▶ **YOUR TASK**:
Please copy out the records that follow, word for word.

** MATERIAL TO PROCESS follows **

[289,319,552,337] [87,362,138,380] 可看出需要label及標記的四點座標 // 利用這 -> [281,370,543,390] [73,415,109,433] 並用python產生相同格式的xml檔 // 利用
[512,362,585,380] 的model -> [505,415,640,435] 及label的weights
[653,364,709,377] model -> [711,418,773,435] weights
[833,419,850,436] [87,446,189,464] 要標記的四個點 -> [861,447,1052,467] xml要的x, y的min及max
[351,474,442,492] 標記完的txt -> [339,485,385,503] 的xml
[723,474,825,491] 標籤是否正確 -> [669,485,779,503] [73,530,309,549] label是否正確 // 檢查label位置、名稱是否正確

** End of MATERIAL TO PROCESS **

▶ **ANSWER AREA**:
[289,319,552,337] [87,362,138,380] 可看出需要label及標記的四點座標 // 利用這 -> [281,370,543,390] [73,415,109,433] 並用python產生相同格式的xml檔 // 利用
[512,362,585,380] 的model -> [505,415,640,435] 及label的weights
[653,364,709,377] model -> [711,418,773,435] weights
[833,419,850,436] [87,446,189,464] 要標記的四個點 -> [861,447,1052,467] xml要的x, y的min及max
[351,474,442,492] 標記完的txt -> [339,485,385,503] 的xml
[723,474,825,491] 標籤是否正確 -> [669,485,779,503] [73,530,309,549] label是否正確 // 檢查label位置、名稱是否正確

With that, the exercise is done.